To check out SequencedCollection I sketched out an implementation of 
MRU, see below. Currently I have two implementations based on LinkedList 
and LinkedHashSet, each has some ugly stuff. The implementation based on 
SequencedSet below is clean. All the MRU methods are easily implemented 
without consideration of the actual implementation, but AddAll() is 
problematic. removeItem() is included to allow external EvictionPolicy.

Is there a preferred direction for performance? I'm guessing the only 
difference might be going through a "reversed()" view.

Definition of "change" and "equals()" in a SequencedCollection
==============================================================
The SequencedCollection uses "void addFirst(e)", there's no indication 
if the collection is changed; this is the only place I'm aware of in the 
Collections universe where a functional add operation does not indicate 
changed when it may or may not change the collection (I didn't look, 
just guessing). List and Set both have "changed" consistent with their 
"equals()".

Consistent with List equals, the MRU addItem() implementation returns 
changed true if either sequence or content changed.

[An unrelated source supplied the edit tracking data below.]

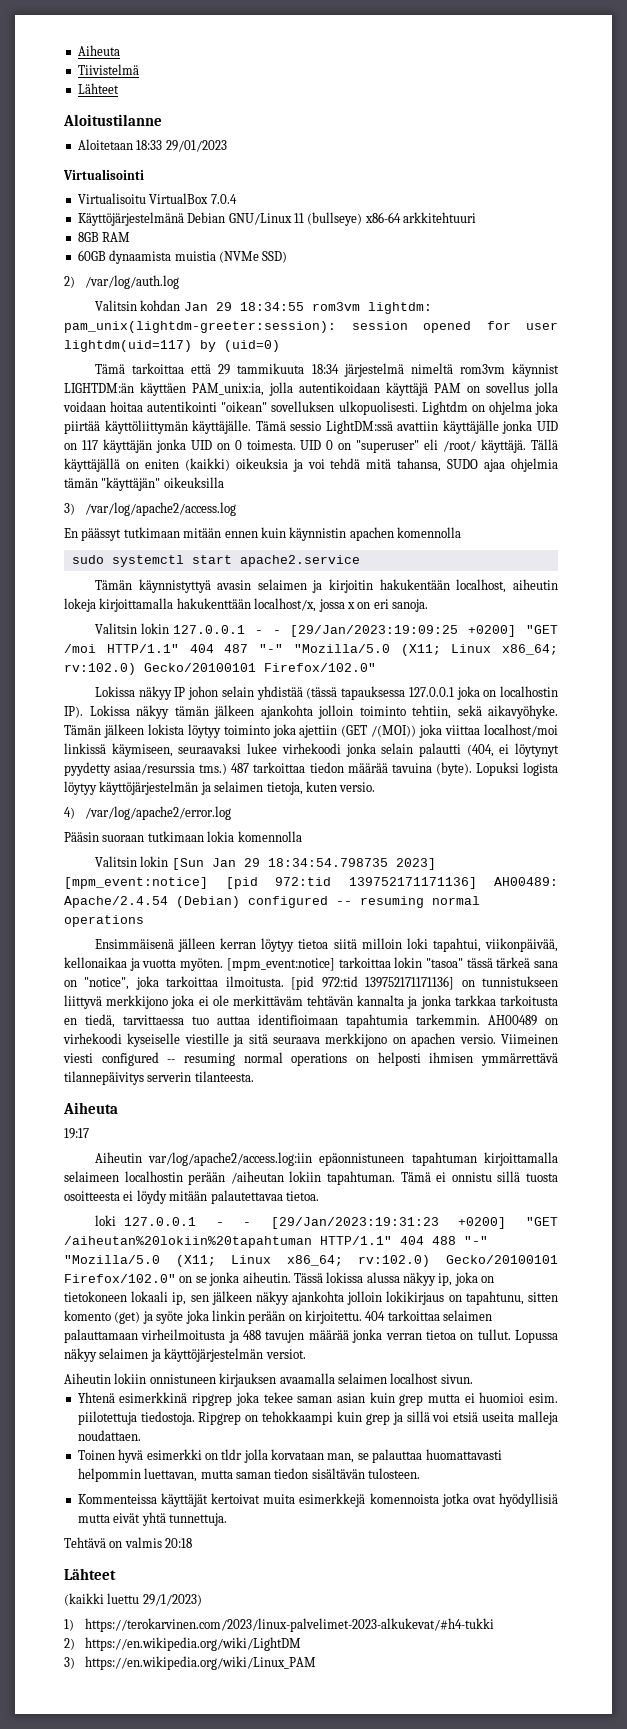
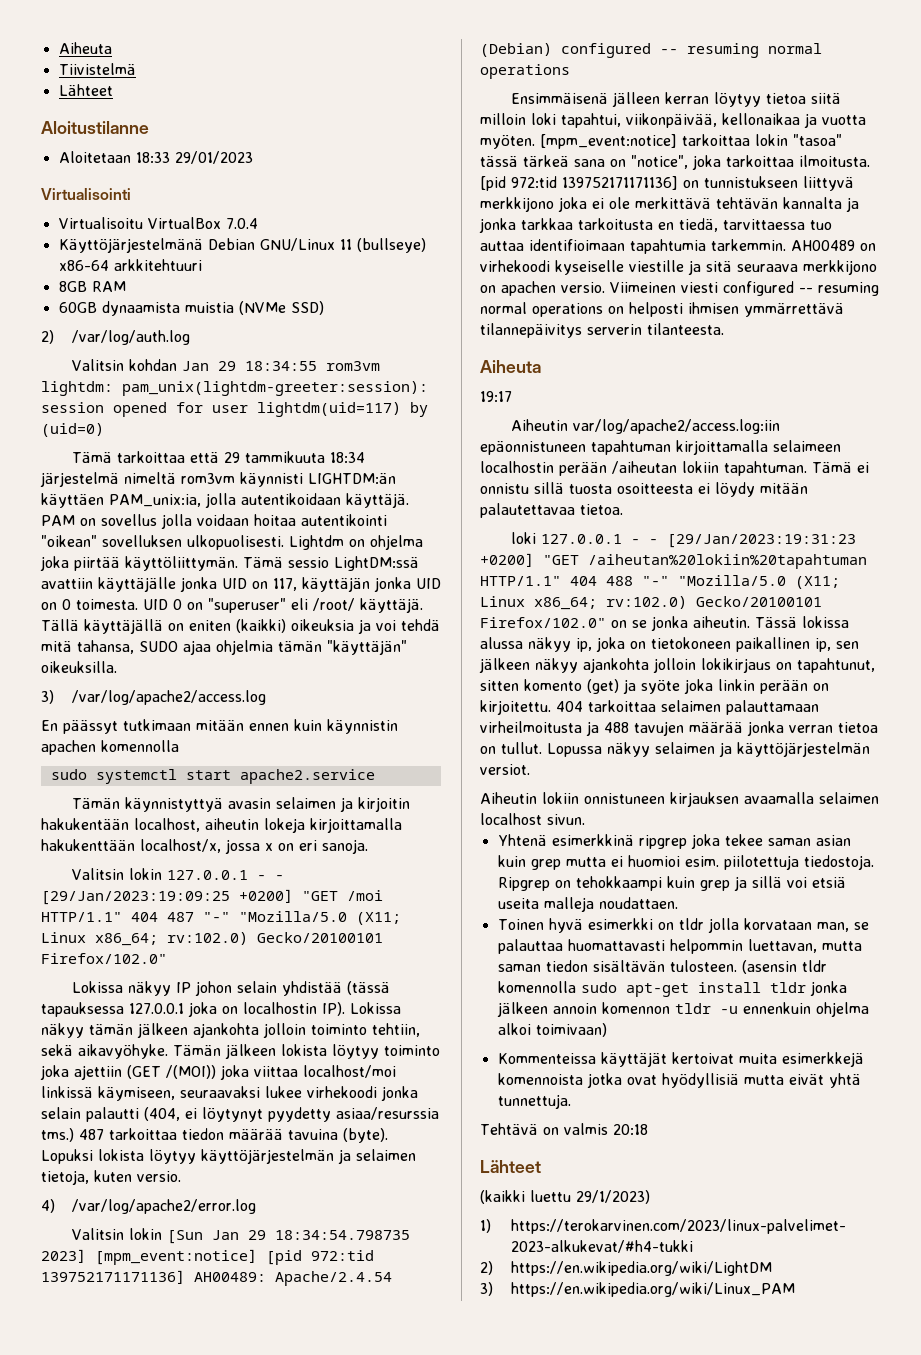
- Tämä tarkoittaa että 29 tammikuuta 18:34 järjestelmä nimeltä rom3vm käynnist LIGHTDM:än käyttäen PAM_unix:ia, jolla autentikoidaan käyttäjä PAM on sovellus jolla voidaan hoitaa autentikointi "oikean" sovelluksen ulkopuolisesti.
+ Tämä tarkoittaa että 29 tammikuuta 18:34 järjestelmä nimeltä rom3vm käynnisti LIGHTDM:än käyttäen PAM_unix:ia, jolla autentikoidaan käyttäjä. PAM on sovellus jolla voidaan hoitaa autentikointi "oikean" sovelluksen ulkopuolisesti.
- Lightdm on ohjelma joka piirtää käyttöliittymän käyttäjälle.
+ Lightdm on ohjelma joka piirtää käyttöliittymän.
- Tämä sessio LightDM:ssä avattiin käyttäjälle jonka UID on 117 käyttäjän jonka UID on 0 toimesta.
+ Tämä sessio LightDM:ssä avattiin käyttäjälle jonka UID on 117, käyttäjän jonka UID on 0 toimesta.
- Tällä käyttäjällä on eniten (kaikki) oikeuksia ja voi tehdä mitä tahansa, SUDO ajaa ohjelmia tämän "käyttäjän" oikeuksilla
+ Tällä käyttäjällä on eniten (kaikki) oikeuksia ja voi tehdä mitä tahansa, SUDO ajaa ohjelmia tämän "käyttäjän" oikeuksilla.
- Lopuksi logista löytyy käyttöjärjestelmän ja selaimen tietoja, kuten versio.
+ Lopuksi lokista löytyy käyttöjärjestelmän ja selaimen tietoja, kuten versio.
- Pääsin suoraan tutkimaan lokia komennolla
- [pid 972:tid 139752171171136] on tunnistukseen liittyvä merkkijono joka ei ole merkittäväm tehtävän kannalta ja jonka tarkkaa tarkoitusta en tiedä, tarvittaessa tuo auttaa identifioimaan tapahtumia tarkemmin.
+ [pid 972:tid 139752171171136] on tunnistukseen liittyvä merkkijono joka ei ole merkittävä tehtävän kannalta ja jonka tarkkaa tarkoitusta en tiedä, tarvittaessa tuo auttaa identifioimaan tapahtumia tarkemmin.
- Tässä lokissa alussa näkyy ip, joka on tietokoneen lokaali ip, sen jälkeen näkyy ajankohta jolloin lokikirjaus on tapahtunu, sitten komento (get) ja syöte joka linkin perään on kirjoitettu.
+ Tässä lokissa alussa näkyy ip, joka on tietokoneen paikallinen ip, sen jälkeen näkyy ajankohta jolloin lokikirjaus on tapahtunut, sitten komento (get) ja syöte joka linkin perään on kirjoitettu.
+ (asensin tldr komennolla sudo apt-get install tldr jonka jälkeen annoin komennon tldr -u ennenkuin ohjelma alkoi toimivaan)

The MRU implementation as shown may have an inaccurate return from 
addAll(); it's possible that "changed == true && before.equals(after)". 
Collection specifies the addAll() return. It's expensive to produce an 
accurate result from addAll(). I suppose it could be argued that the 
definition of changed is ambiguous in this case. Document that AddAll() 
may return a false positive.

Thinking out loud... In SequencedSet a method getChanged() returning an 
EnumSet with SEQUENCE_CHANGED, CONTENTS_CHANGED bits. Could 
automatically clear the bits on every operation or require an explicit 
call to clear the bits. This wouldn't help the addAll() problem, but 
supports a workaround for addFirst/addLast.

pluggable Eviction Policy
=========================
In my earlier message, when I shifted to refer to an eviction policy, I 
acknowledge that even a simple builtin policy was inappropriate. While 
this thread may not be the best place to discuss it, I'll make this 
comment here; can start another thread if there's reason.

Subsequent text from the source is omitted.